The timing matters too. The AI industry is in the middle of a credibility crisis. Users are increasingly skeptical of AI accuracy, especially after high-profile cases of hallucination, fabricated citations, and algorithmic bias. Companies have responded by trying to make AI feel more human—adding conversational interfaces, personality quirks, and now, apparently, real people's names. But the more human AI tries to seem, the more it invites scrutiny about whether it's misrepresenting who or what is actually behind the output.
What Grammarly's lawsuit makes clear is that synthetic attribution isn't a gray area—it's a liability. The feature wasn't just ethically questionable. It was legally risky in ways the company clearly didn't anticipate. And the fact that Grammarly pulled it so quickly suggests other AI companies should be paying attention. The next wave of AI litigation isn't just about training data. It's about how AI companies use real people's identities to sell the illusion of human judgment in systems that have none.

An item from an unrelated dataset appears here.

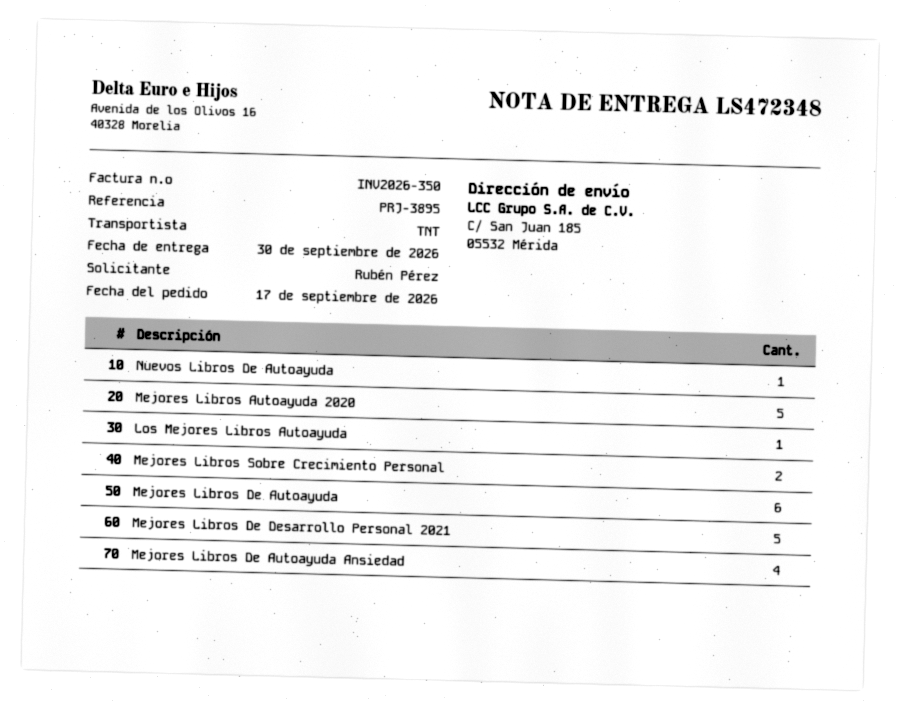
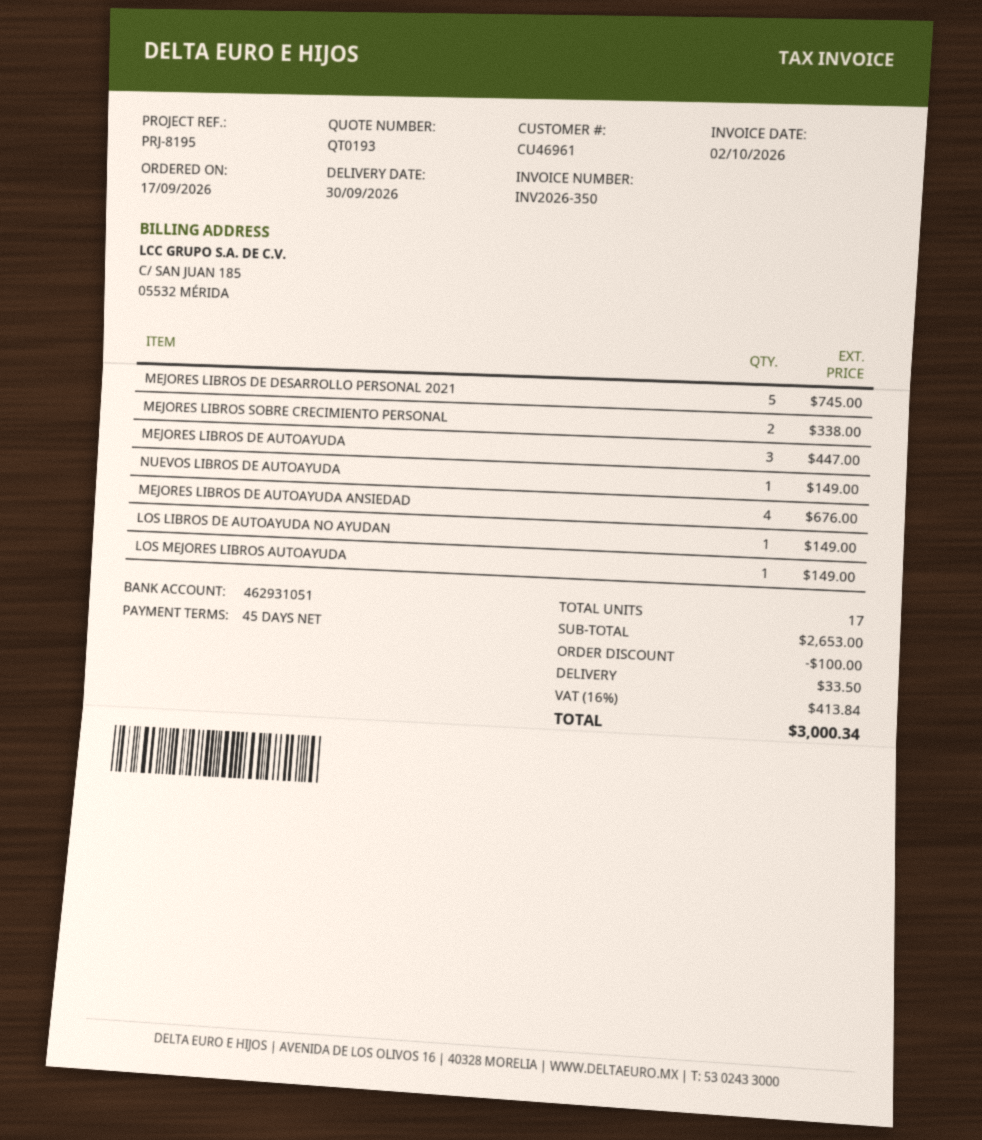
reference: PRJ-3895 -> PRJ-8195
Mejores Libros Autoayuda 2020: 5 -> none
Mejores Libros De Autoayuda: 6 -> 3
LOS LIBROS DE AUTOAYUDA NO AYUDAN: none -> 1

The class action is ongoing, and Grammarly hasn't commented publicly beyond confirming that the feature has been discontinued. But the broader question is already answered. AI companies have been operating as if human expertise is a resource they can mine and redeploy without consent. The legal system is starting to disagree. And for an industry that's built its growth on moving fast and apologizing later, that's a problem that won't be fixed by shutting down a single feature.